PM “most likely” needs a fan, says professor


The prime minister is “extremely sick” – many coronavirus patients in need of intensive care requiring invasive ventilation, said an expert.

Boris Johnson was transferred Monday night to the critical unit at St Thomas Hospital as part of his ongoing treatment for Covid-19.

He was supposed to be conscious when he was transferred to intensive care around 7 p.m. as a precaution if he was to be ventilated to help him recover.

Boris Johnson chaired Covid-19 meetings in 10 Downing Street at No 11 Downing Street after isolating himself (Andrew Parsons / Crown Copyright / 10 Downing Street)

Derek Hill, professor of medical imaging at University College London (UCL), said PM could receive breathing aid known as continuous positive pressure (CPAP), which bridges the gap between an oxygen mask and full ventilation.

CPAP uses pressure to send a mixture of air and oxygen into the mouth at a constant rate, thereby increasing the amount of oxygen that enters the lungs.

But Professor Hill said that many Covid-19 patients end up “progressing to invasive ventilation.”

It is for people whose illness is so severe that they have trouble or are unable to breathe on their own.

A mechanical ventilator provides all of the patient’s breathing or supports their own breathing.

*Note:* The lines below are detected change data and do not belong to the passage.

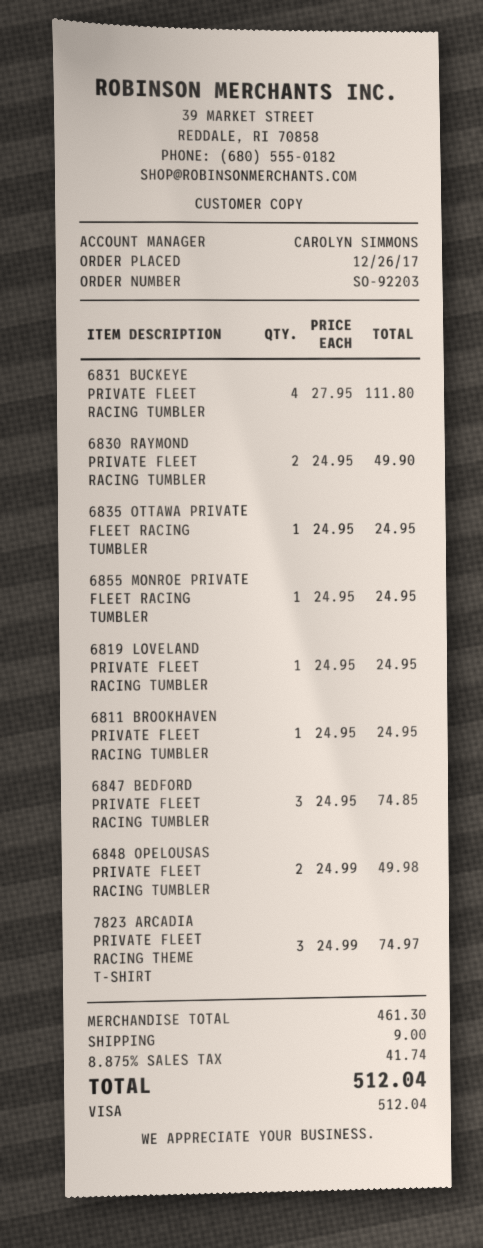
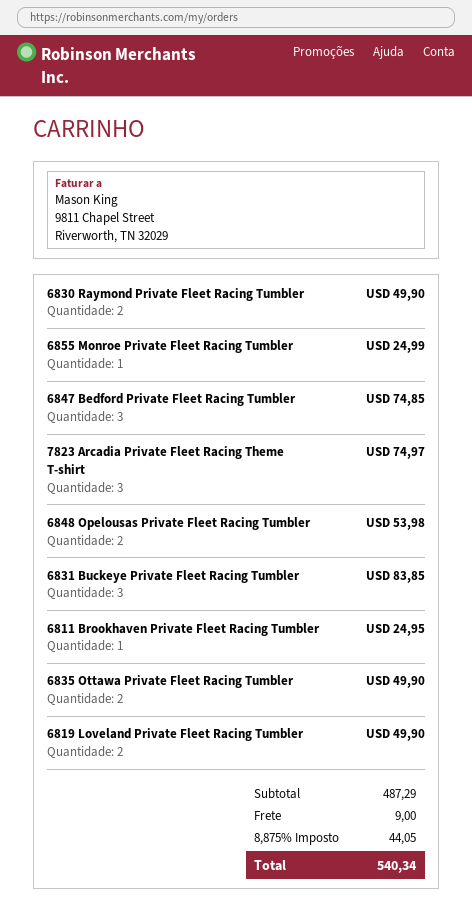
6831 BUCKEYE PRIVATE FLEET RACING TUMBLER: 4 for 111.80 -> 3 for 83.85
6835 OTTAWA PRIVATE FLEET RACING TUMBLER: 1 for 24.95 -> 2 for 49.90
6855 MONROE PRIVATE FLEET RACING TUMBLER: 1 for 24.95 -> 1 for 24.99
6819 LOVELAND PRIVATE FLEET RACING TUMBLER: 1 for 24.95 -> 2 for 49.90
6848 OPELOUSAS PRIVATE FLEET RACING TUMBLER: 2 for 49.98 -> 2 for 53.98
subtotal: 461.30 -> 487.29
tax: 8.875% = 41.74 -> 8.875% = 44.05
total: 512.04 -> 540.34

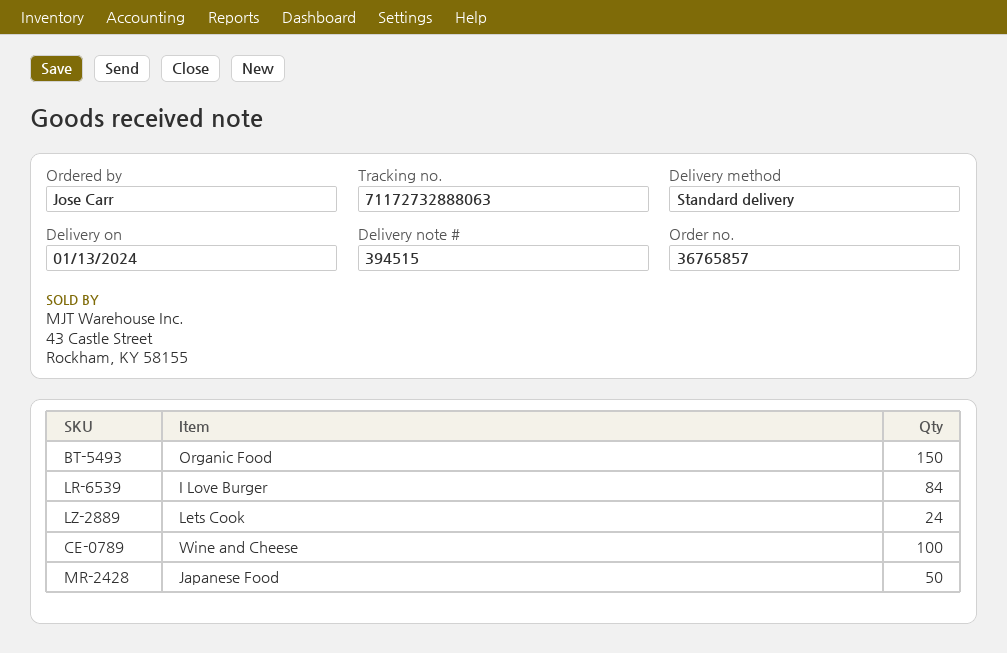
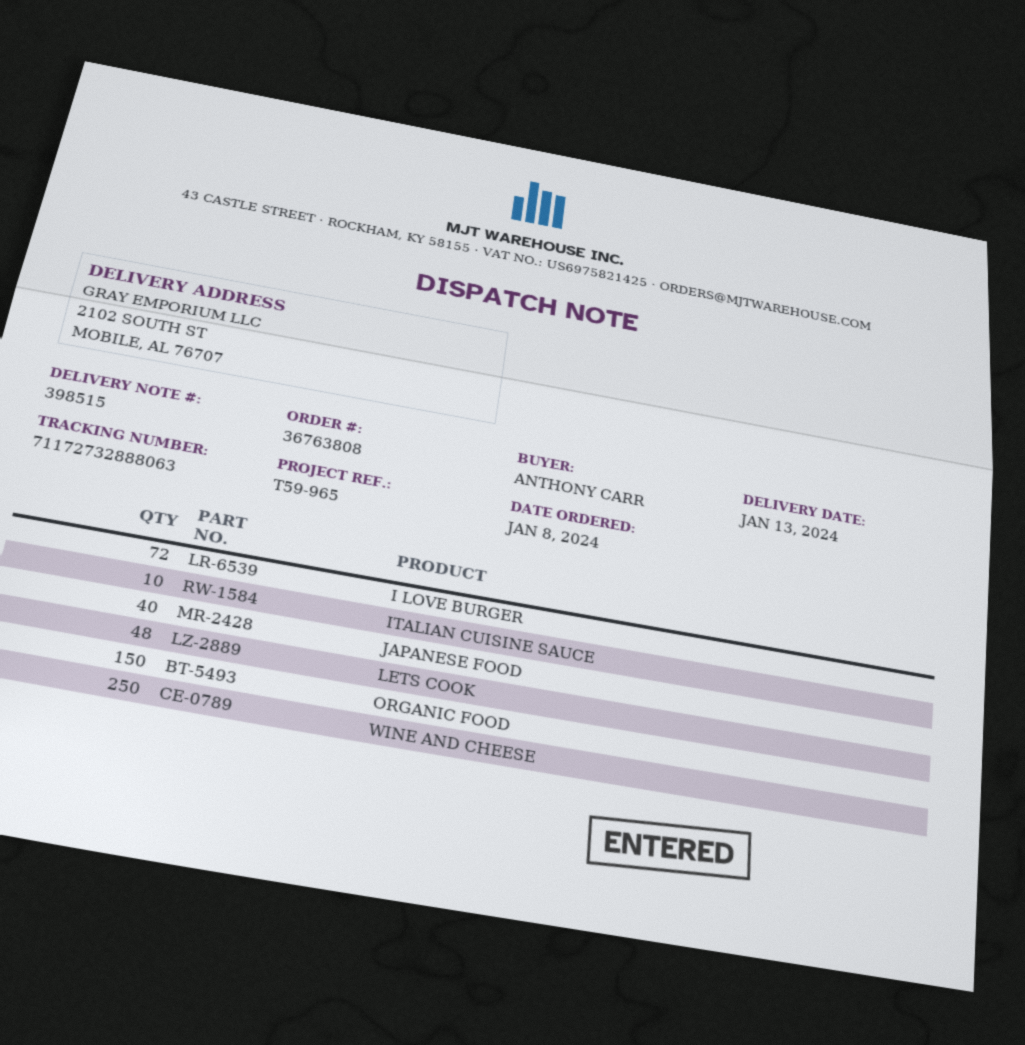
order number: 36765857 -> 36763808
delivery note number: 394515 -> 398515
ordered by: Jose Carr -> ANTHONY CARR
I Love Burger: 84 -> 72
Lets Cook: 24 -> 48
Wine and Cheese: 100 -> 250
Japanese Food: 50 -> 40
ITALIAN CUISINE SAUCE: none -> 10

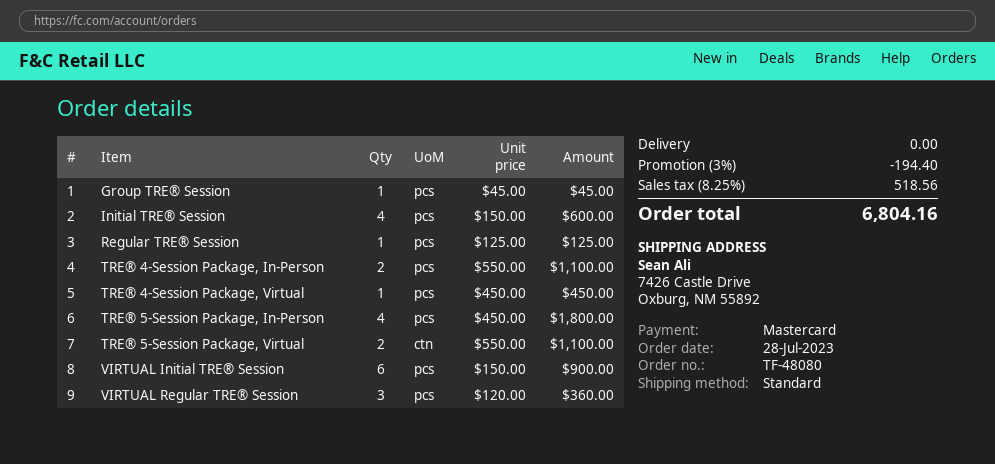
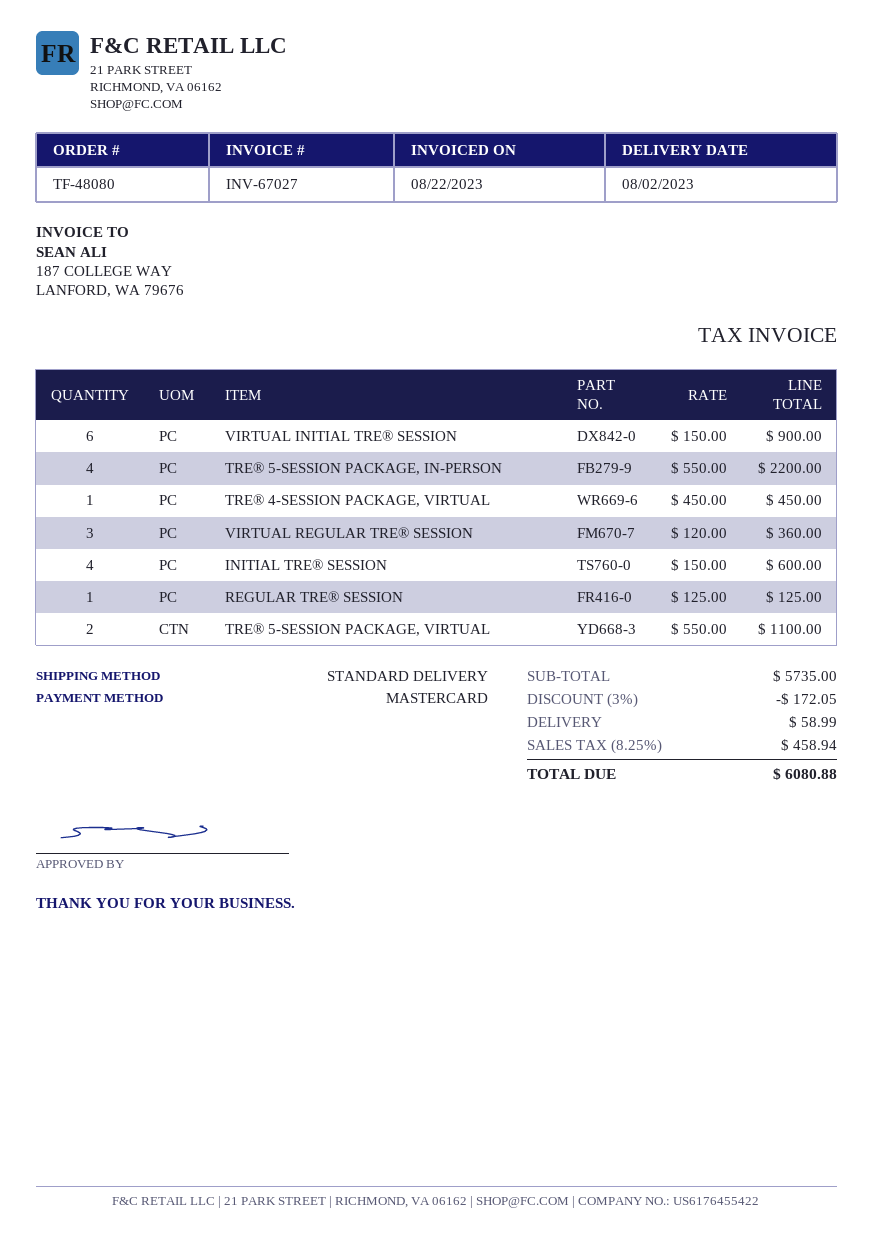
Group TRE® Session: 1 x 45.00 = 45.00 -> none
TRE® 4-Session Package, In-Person: 2 x 550.00 = 1100.00 -> none
TRE® 5-Session Package, In-Person: 4 x 450.00 = 1800.00 -> 4 x 550.00 = 2200.00
discount: 3% = 194.40 -> 3% = 172.05
shipping: 0.00 -> 58.99
tax: 8.25% = 518.56 -> 8.25% = 458.94
total: 6804.16 -> 6080.88

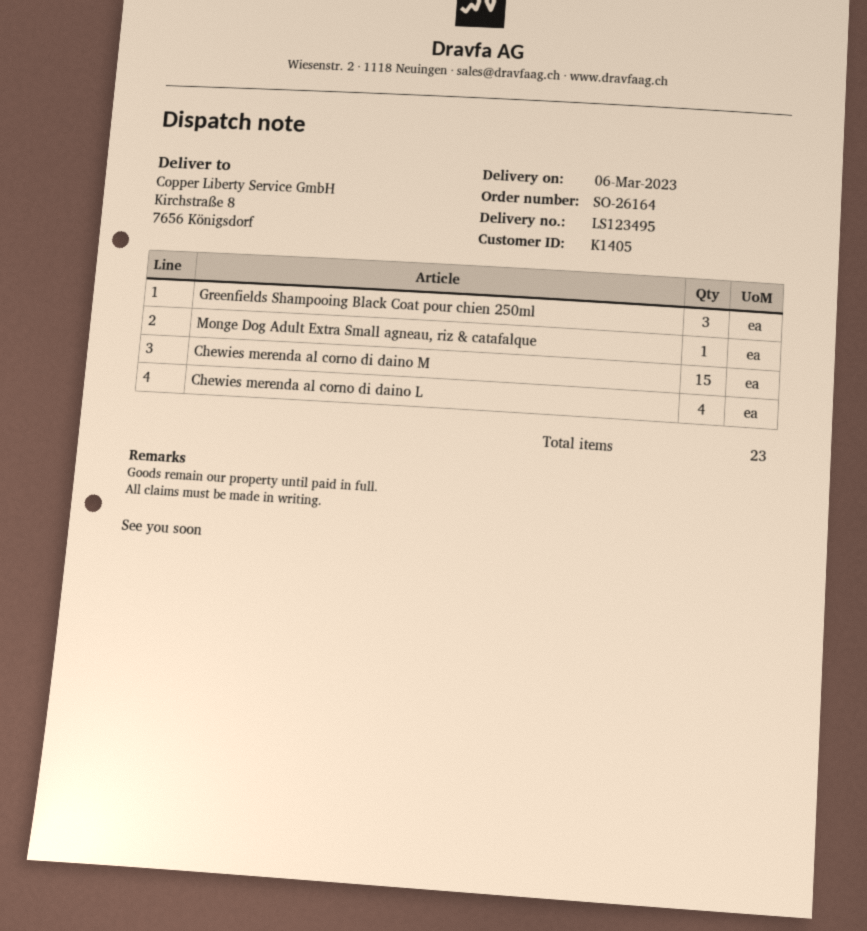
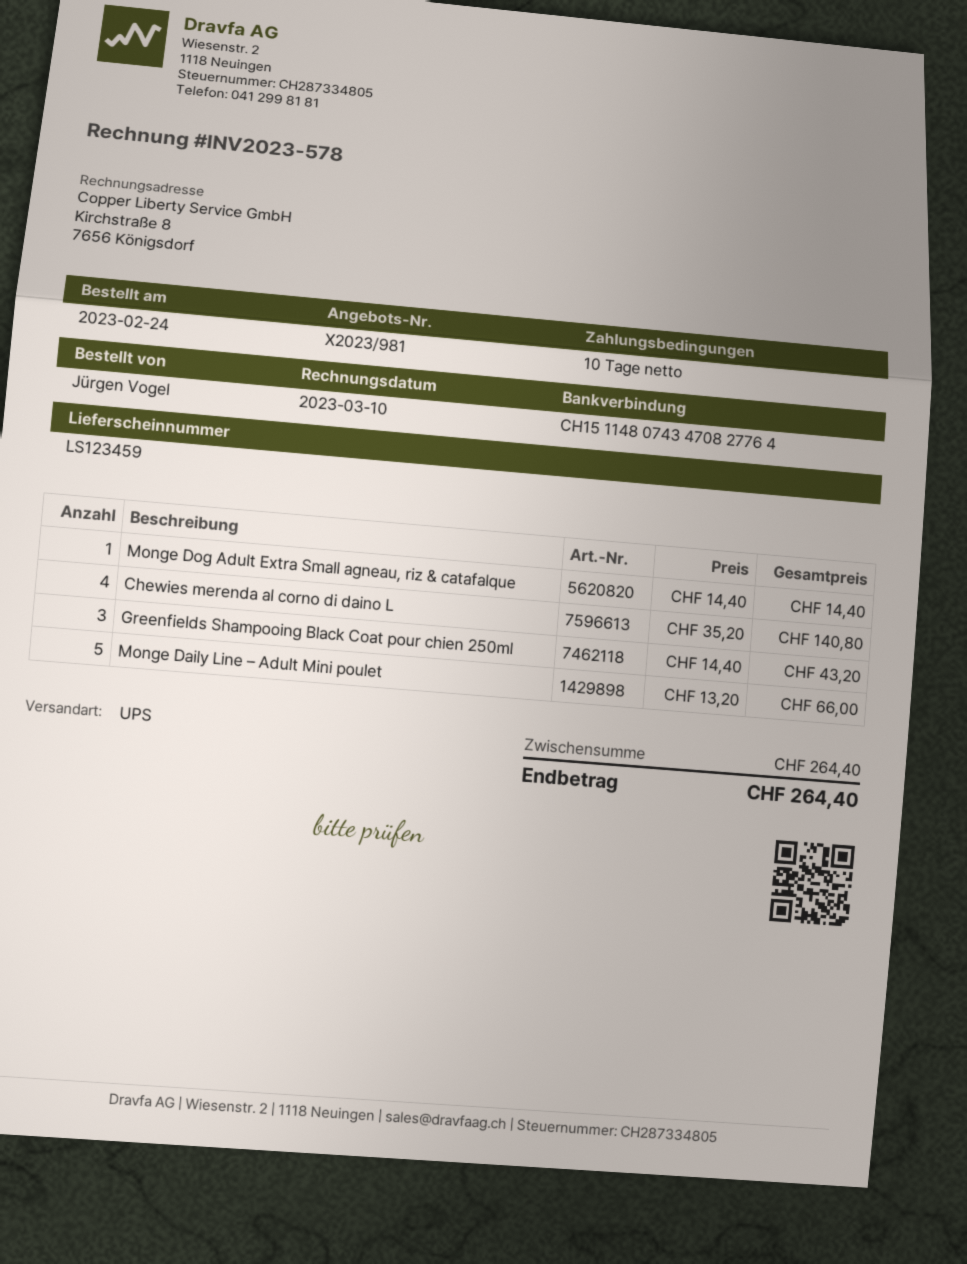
delivery note number: LS123495 -> LS123459
Chewies merenda al corno di daino M: 15 -> none
Monge Daily Line – Adult Mini poulet: none -> 5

The patient is heavily sedated while a device called an endotracheal tube (ET) is guided through the mouth into the trachea.

A strong sedation then continues because having a tube in the throat can be very uncomfortable.

Patients can be fed at the same time through a tube entering the stomach through the nose.

Professor Hill said it was unclear whether Mr. Johnson was breathing alone or with the help of a ventilator.

He added: “One of the hallmarks of Covid-19 in all countries seems to be that many more men fall seriously ill than women – especially in the over 40 age group.

“We also know that people under the age of 60 seem to be more likely to recover from serious illness with Covid-19 than the elderly.

“But there is no doubt that this turn of events means that Boris Johnson is extremely ill.

“It illustrates three of the important health needs of Covid-19.

“First, many patients need help with breathing, and there is a shortage of mechanical ventilators that can do this – and in particular a shortage of high-quality intensive care ventilators best suited to Covid-19 patients who may need help breathing for more than one week.

“Second, Covid-19 patients need a huge amount of oxygen to help them breathe – which is potentially going to be lacking.

“Third, caring for people in critical care requires qualified staff, and New York experience has shown that finding enough qualified staff has been the biggest challenge.”

Police Officer Patrols Outside St Thomas Hospital (Aaron Chown / PA)

The Prime Minister, who celebrated his 55th birthday last June, could also take blood and throat samples according to indications given to doctors by the World Health Organization (WHO) last month.

The health agency says about 14% of Covid-19 patients will develop symptoms severe enough to require oxygen therapy and 5% will require intensive care treatment.

The Prime Minister should have already undergone several tests to check his oxygen levels, white blood cell count, and liver and kidney function before he was released from hospital after he was admitted to Covid-19, doctors said.

He is also likely to have an electrocardiogram to check his heart.

General practitioner Dr. Sarah Jarvis told the BBC shortly after his admission Sunday that Mr. Johnson would also have a chest x-ray and lung scan, especially if he was found to be having trouble breathing.

The death rate for people admitted to intensive care in the UK with Covid-19 has exceeded 50%, according to the latest figures.

The figure comes from data compiled by the National Critical Care Research and Audit Center (ICNARC) on a sample of 2,249 coronavirus patients.

The data showed that of the 690 patients in the sample with known care outcomes, 346 – 50.1% – died, while 344 were discharged.

The remaining 1,559 patients are said to be still in intensive care.